◆ PROBLEM REQUIREMENTS
In the material below, identify each line bearing the word "display". Reproduce those lines.

◆ INFORMATION
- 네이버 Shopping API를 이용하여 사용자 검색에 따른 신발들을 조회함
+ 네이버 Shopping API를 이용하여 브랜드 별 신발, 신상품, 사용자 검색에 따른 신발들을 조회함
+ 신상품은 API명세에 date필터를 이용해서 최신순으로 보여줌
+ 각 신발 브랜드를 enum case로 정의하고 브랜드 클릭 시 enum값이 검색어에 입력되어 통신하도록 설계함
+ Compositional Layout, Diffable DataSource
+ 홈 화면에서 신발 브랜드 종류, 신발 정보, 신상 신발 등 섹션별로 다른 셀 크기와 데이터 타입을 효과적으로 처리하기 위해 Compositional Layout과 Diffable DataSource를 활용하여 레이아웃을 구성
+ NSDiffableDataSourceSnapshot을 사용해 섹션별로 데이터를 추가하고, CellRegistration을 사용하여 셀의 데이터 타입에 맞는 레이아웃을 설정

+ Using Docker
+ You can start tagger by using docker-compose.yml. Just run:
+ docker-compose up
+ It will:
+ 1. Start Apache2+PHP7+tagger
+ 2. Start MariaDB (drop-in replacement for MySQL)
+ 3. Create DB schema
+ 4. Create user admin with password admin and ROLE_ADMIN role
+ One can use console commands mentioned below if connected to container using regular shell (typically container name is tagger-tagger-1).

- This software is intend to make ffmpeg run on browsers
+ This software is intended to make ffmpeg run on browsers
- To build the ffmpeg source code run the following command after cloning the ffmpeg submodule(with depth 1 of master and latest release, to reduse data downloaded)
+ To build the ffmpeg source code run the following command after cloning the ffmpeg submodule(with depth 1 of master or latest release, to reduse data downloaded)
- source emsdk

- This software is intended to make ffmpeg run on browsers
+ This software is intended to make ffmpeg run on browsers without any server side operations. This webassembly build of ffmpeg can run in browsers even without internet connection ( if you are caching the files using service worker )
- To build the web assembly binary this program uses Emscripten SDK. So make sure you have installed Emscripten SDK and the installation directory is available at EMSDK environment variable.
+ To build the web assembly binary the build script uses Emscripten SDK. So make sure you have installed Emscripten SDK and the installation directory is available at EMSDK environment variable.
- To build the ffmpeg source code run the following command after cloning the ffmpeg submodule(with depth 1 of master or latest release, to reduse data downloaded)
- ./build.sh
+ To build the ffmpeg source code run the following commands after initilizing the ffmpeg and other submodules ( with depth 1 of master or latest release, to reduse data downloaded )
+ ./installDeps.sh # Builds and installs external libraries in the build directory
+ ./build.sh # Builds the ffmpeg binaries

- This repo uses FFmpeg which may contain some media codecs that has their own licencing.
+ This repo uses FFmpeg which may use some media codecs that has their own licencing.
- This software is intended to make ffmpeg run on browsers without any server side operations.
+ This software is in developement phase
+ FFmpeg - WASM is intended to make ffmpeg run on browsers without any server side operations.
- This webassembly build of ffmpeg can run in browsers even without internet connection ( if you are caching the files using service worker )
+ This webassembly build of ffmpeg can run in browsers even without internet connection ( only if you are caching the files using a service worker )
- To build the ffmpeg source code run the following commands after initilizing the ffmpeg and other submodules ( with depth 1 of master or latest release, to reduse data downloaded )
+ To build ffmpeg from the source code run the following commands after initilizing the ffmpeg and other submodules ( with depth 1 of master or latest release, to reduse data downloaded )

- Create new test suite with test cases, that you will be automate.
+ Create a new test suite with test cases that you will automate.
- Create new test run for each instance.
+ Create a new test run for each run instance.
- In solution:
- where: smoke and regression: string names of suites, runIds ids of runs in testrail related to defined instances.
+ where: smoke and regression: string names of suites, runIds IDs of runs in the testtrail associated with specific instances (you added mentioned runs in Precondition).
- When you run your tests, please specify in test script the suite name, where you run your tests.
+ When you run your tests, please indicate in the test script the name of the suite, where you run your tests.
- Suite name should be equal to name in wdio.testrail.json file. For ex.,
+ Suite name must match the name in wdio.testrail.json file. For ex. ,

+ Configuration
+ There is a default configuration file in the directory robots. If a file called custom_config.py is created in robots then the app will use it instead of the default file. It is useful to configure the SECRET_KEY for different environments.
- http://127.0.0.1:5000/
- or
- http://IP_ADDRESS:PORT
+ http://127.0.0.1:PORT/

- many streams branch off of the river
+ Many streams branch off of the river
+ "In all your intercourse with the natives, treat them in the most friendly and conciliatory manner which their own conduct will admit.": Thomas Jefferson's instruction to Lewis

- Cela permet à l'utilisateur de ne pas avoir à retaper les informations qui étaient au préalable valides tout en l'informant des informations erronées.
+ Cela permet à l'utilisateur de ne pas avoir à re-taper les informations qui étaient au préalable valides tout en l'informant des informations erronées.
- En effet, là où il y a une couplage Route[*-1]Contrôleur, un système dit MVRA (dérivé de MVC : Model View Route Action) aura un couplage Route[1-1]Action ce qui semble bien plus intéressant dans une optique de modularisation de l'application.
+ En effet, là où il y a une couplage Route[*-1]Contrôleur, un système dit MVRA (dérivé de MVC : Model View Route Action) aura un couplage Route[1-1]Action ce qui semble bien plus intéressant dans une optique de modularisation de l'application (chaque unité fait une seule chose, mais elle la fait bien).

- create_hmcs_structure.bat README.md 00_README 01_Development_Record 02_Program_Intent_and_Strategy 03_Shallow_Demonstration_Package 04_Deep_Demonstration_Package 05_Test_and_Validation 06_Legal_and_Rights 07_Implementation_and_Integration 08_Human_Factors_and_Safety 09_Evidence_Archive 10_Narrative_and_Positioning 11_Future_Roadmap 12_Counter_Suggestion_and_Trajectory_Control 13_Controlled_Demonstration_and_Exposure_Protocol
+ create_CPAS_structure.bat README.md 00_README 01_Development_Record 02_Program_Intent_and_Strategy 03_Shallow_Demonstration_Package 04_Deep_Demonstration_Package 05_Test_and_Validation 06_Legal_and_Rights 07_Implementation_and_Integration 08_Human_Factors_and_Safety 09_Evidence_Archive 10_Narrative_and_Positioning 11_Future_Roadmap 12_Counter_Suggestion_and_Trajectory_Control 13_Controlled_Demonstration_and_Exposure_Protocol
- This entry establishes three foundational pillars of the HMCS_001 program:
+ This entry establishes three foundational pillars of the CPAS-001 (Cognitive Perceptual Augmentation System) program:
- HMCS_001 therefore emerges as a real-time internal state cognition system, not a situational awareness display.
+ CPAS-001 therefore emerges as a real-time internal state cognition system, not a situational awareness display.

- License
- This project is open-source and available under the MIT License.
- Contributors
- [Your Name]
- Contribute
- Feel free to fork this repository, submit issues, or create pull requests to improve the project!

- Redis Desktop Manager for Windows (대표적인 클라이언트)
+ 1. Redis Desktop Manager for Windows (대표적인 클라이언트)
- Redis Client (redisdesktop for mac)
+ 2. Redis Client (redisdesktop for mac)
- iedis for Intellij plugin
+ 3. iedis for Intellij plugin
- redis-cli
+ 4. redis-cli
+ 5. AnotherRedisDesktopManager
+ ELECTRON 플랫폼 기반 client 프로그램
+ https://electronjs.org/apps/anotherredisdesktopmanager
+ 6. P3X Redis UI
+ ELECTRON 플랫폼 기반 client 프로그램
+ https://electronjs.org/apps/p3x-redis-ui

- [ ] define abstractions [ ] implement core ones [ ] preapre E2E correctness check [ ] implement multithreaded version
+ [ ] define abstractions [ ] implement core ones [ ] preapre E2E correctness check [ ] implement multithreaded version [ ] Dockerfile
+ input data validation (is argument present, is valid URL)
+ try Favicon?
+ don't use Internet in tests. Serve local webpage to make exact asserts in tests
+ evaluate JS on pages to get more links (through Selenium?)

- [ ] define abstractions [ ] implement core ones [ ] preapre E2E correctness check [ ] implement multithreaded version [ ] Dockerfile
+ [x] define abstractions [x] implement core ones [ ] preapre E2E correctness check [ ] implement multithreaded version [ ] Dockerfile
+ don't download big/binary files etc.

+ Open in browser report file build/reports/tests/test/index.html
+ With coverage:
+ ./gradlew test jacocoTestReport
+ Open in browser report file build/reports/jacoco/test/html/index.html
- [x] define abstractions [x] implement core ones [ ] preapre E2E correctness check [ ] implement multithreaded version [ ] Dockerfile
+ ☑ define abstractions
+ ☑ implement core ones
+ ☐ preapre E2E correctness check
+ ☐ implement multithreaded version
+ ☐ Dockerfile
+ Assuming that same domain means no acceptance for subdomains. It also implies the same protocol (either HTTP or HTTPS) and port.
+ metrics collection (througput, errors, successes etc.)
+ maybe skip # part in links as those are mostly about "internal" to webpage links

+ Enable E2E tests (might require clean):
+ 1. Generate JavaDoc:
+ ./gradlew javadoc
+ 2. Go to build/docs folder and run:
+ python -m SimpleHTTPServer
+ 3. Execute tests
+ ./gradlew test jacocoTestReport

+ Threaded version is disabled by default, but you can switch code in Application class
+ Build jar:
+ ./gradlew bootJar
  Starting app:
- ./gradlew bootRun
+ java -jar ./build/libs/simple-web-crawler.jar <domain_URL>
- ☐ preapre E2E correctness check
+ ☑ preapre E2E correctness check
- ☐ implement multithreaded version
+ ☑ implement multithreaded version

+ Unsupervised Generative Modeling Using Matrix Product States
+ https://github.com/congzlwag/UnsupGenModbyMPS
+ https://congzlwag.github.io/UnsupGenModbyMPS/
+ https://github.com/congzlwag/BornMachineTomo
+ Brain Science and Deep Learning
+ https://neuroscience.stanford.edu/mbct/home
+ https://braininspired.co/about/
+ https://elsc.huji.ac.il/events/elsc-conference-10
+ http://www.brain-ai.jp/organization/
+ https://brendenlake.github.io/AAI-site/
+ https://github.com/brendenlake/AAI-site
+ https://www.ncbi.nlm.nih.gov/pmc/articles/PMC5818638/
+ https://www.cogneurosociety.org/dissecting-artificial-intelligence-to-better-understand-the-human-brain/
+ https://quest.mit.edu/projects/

◆ EXERCISE ANSWER
- HMCS_001 therefore emerges as a real-time internal state cognition system, not a situational awareness display.
+ CPAS-001 therefore emerges as a real-time internal state cognition system, not a situational awareness display.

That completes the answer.